(Submitted photo/Mel Rothenburger).
ARMCHAIR MAYOR

ROTHENBURGER: Ballooning assessments pit homeowners against renters

Jan 8, 2022 | 6:43 AM

A LOT OF NEW MILLIONAIRES are walking around Kamloops these days. They don’t look different than anyone else. Their clothes aren’t any fancier; they likely don’t wear gold necklaces and designer shoes.

They’re just ordinary folks whose property assessments are in the mail (maybe you got yours yesterday). When they open them, they might find that the assessed value of their homes has suddenly shot over the $1 million mark, thanks to B.C. Assessment Authority, which has boosted property values for single-family homes by 27 per cent on average in the city. In some places, it’s as much as 50 per cent.

What was a nice, average-priced home a year ago is suddenly worth a million bucks. That’s just the market, according to B.C. Assessment. In fact, those assessments tend to lag behind the market by a few percentage points, so homes usually sell above assessed value. Let’s pause here to remind ourselves that higher assessments don’t necessarily mean higher taxes. If tax rates were static, yes, taxes would follow assessments. But local governments set their budgets according to what they want to spend, then set tax rates on assessed value to bring in the amount of money they need.

(Property taxes almost inevitably go up from year to year anyway as local governments add inflationary costs and various projects to what they spent the previous year.)

It’s true that those of us whose property is assessed higher than the average will pay more; those whose property is assessed at less than the average will pay less.

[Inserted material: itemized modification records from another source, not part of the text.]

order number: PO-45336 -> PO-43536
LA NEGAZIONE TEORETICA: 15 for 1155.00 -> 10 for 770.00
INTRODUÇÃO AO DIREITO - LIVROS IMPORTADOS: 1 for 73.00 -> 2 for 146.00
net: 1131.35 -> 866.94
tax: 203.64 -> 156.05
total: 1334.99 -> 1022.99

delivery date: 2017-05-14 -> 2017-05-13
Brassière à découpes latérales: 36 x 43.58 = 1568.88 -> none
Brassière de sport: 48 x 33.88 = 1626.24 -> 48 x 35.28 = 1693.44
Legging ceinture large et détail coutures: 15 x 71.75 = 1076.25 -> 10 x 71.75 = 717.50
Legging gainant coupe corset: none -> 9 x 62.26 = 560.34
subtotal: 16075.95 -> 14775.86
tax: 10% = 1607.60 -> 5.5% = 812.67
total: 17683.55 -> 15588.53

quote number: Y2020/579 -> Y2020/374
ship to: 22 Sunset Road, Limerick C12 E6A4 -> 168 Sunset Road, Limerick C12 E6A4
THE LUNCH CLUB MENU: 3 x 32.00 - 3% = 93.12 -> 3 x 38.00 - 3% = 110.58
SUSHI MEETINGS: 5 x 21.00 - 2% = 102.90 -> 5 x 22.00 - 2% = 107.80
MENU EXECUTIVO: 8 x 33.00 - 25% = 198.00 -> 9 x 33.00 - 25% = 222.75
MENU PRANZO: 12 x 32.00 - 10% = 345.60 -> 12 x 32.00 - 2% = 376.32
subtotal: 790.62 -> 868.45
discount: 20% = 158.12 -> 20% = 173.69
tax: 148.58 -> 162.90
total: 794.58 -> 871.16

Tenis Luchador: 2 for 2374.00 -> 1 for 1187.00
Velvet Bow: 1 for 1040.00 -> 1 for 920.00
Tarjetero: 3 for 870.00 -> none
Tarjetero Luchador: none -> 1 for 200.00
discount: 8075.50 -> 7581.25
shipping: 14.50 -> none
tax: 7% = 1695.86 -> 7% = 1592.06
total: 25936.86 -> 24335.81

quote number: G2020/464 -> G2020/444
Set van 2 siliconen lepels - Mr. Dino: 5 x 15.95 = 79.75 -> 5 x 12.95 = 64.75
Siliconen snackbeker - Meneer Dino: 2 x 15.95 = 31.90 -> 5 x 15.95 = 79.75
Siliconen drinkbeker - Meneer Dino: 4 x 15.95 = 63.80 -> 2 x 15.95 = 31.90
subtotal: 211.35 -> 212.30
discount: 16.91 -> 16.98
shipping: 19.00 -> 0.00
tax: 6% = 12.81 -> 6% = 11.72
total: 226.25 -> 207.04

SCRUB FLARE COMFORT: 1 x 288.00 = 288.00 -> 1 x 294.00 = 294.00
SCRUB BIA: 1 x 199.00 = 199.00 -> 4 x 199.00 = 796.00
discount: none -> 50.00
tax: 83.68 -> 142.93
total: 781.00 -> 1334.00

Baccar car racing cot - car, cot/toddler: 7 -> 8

That would seem to suggest that higher assessments are a good thing for the property owner, as it means their home will bring more money if and when they choose to sell. It is, however, bad news for anyone wanting to buy, especially as wage increases lag behind inflation.

This generates a host of conflicting views on affordability. Those struggling to buy even a modest home are attracted to the notion of taking from those who already enjoy ownership and redistributing it in various ways to those without.

Many, for example, would favour doing away with the homeowner grant. The grant has been around since 1957, thanks to W.A.C. Bennett, who was premier at the time.

So, once again this year, homeowners will be able to subtract the amount of the grant — under recently changed rules, we now must apply for it separately and annually instead of the old one-step process — from the taxes they pay to their local government, whether regional or municipal.

That saves them several hundred dollars. How many hundreds depends on where you live and whether you qualify for a disability or age exemption. Not all homes are eligible, though. Four years ago, the Province raised the maximum home value to $1.6 million in order to be eligible for the grant.

That was done in another year of big assessment increases and was designed to maintain the percentage of homeowners who quality to around 92 per cent. This year, the threshold will go up again, to $1.975 million, for the same reason.

Another way to get at perceived inequities in the housing market is to slap a surtax on homes once they reach a certain value. A 67-page report funded by Canada Mortgage and Housing and published this week, recommends such a surtax, claiming it could help reduce housing inequality and cool the housing market. Homes valued at more than a million dollars would be taxed an extra one per cent.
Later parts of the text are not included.